A few metal things could be identified, but not salvaged – the base for our Christmas tree stand, the skeleton of the hammock I got for my birthday one year that I used to lie in the early morning sun and listen to podcasts, the kids’ bikes.

Taking the advice of smarter people, we didn’t touch anything. That will likely happen today, Friday. It’s supposed to rain soon, and we want to get into the ruins and sift before it turns into sludge. So we got some free PPE from the County and the Red Cross, and will go play scavenger in our own stuff. I doubt we’ll find anything, but you never know. One neighbor found a Christmas ornament of ours that survived, a piece of Polish pottery that somehow made the trip from the attic to the burning ground without shattering. There have been some other nice stories about people finding wedding rings and inspirational signs and things. But it looks bad, and if we find anything, it’ll be a nice surprise.

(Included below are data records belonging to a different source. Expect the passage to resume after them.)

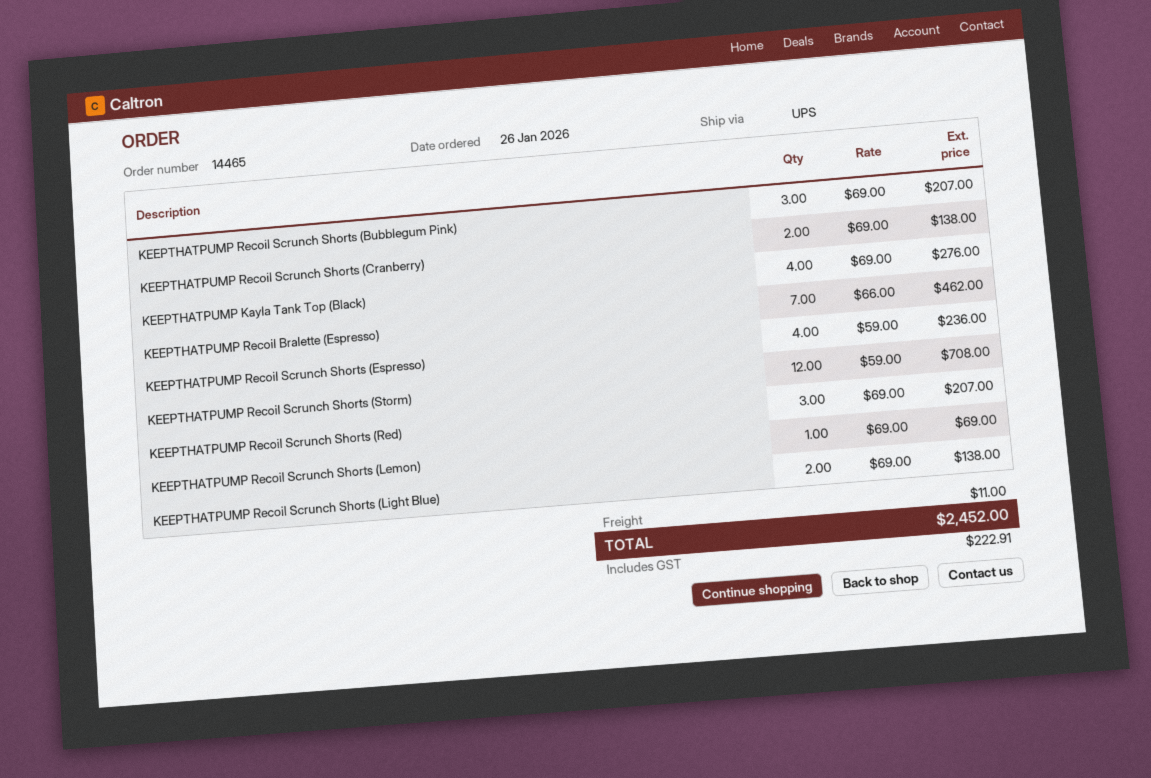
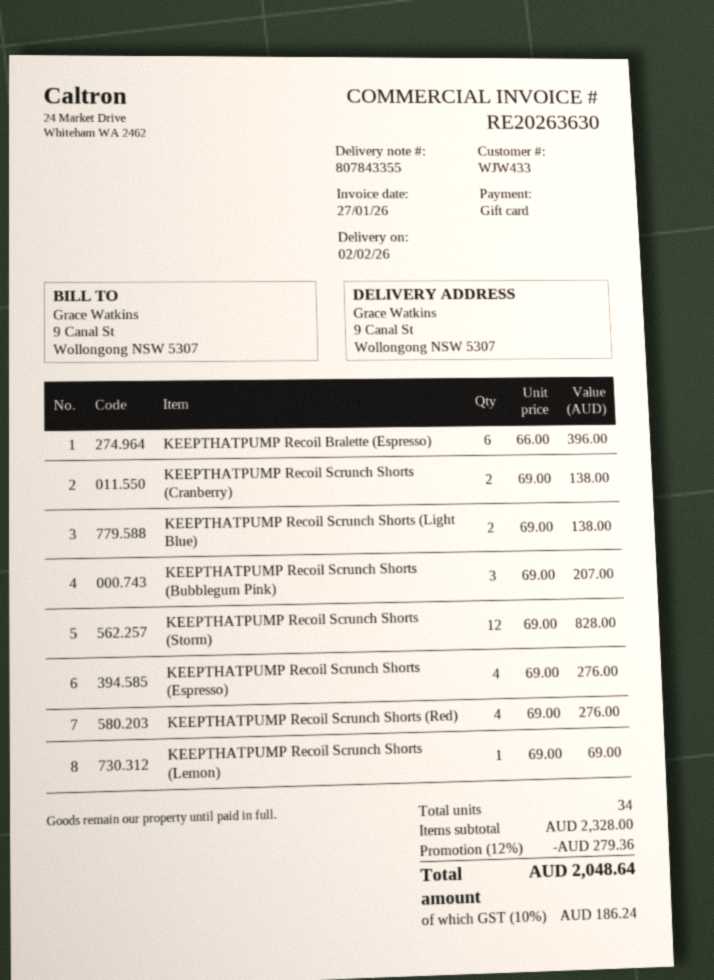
KEEPTHATPUMP Kayla Tank Top (Black): 4 x 69.00 = 276.00 -> none
KEEPTHATPUMP Recoil Bralette (Espresso): 7 x 66.00 = 462.00 -> 6 x 66.00 = 396.00
KEEPTHATPUMP Recoil Scrunch Shorts (Espresso): 4 x 59.00 = 236.00 -> 4 x 69.00 = 276.00
KEEPTHATPUMP Recoil Scrunch Shorts (Storm): 12 x 59.00 = 708.00 -> 12 x 69.00 = 828.00
KEEPTHATPUMP Recoil Scrunch Shorts (Red): 3 x 69.00 = 207.00 -> 4 x 69.00 = 276.00
discount: none -> 12% = 279.36
shipping: 11.00 -> none
tax: 222.91 -> 186.24
total: 2452.00 -> 2048.64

It’s even more desolate at night, a neighborhood once bustling with families and love that’s now unlivable. No light, no movement, no people. The standing houses are yellow tagged – they were spared but not habitable for the moment. And it’s going to be that way for months, most likely. Nobody knows when the disaster abatement is going to start, when the wreckage will be removed, and when anyone is going to be able to even start rebuilding. Or how much it will cost, or who will have the financial capability to do it. It’s a complete mystery, and until it’s solved, all that will remain is the desolation.

When we got back, I wiped my house off my shoes and went inside.

Eaton Fire #5: Hard Lessons

I’m an independent journalist and author with an uncertain road ahead. To support my writing, please subscribe to my Patreon page for as little as $5 per month, or Venmo me directly, @rothschildmd. Thank you so much!


When this post goes up on January 22nd, it’ll mark two weeks since we lost our house and everything in it in the Eaton Fire. We think the house went up in flames some time around 8:30 AM, and with it, any semblance of a normal life that we’d have for at least the next few years. It happens fast.

By coincidence, it will also mark our return to Pasadena after fleeing up the central coast. We’ve been in constant communication with our friends and neighbors, but for various reasons – mostly that we had nowhere to go – we stayed here. It’s beautiful, we’ve seen the ocean every day, the people are nice, and the air is clear. But it’s time to go home, or at least to what we’re deciding home is going to be.

So things are in a period of transition, during a larger period of transition. It’s a good time to take stock of everything that’s happened since the fire – both the good (spending time with family, getting to talk to Anderson Cooper) and the bad (the whole “we lost our house and everything in it” thing).

Taking inventory is one of the things you have to do during a disaster – one of the many things clogging up our grand to-do list. For this post, I want to take a different kind of inventory. Not of the stuff that burned, though we will have to do that. But of the things I’ve learned in the last two weeks. The hard-won, mostly unwanted lessons that come with a communal and personal tragedy like this. I detest the idea that “everything happens for a reason,” but I do believe that wisdom can be gleaned from adversity – and boy has this been some adversity.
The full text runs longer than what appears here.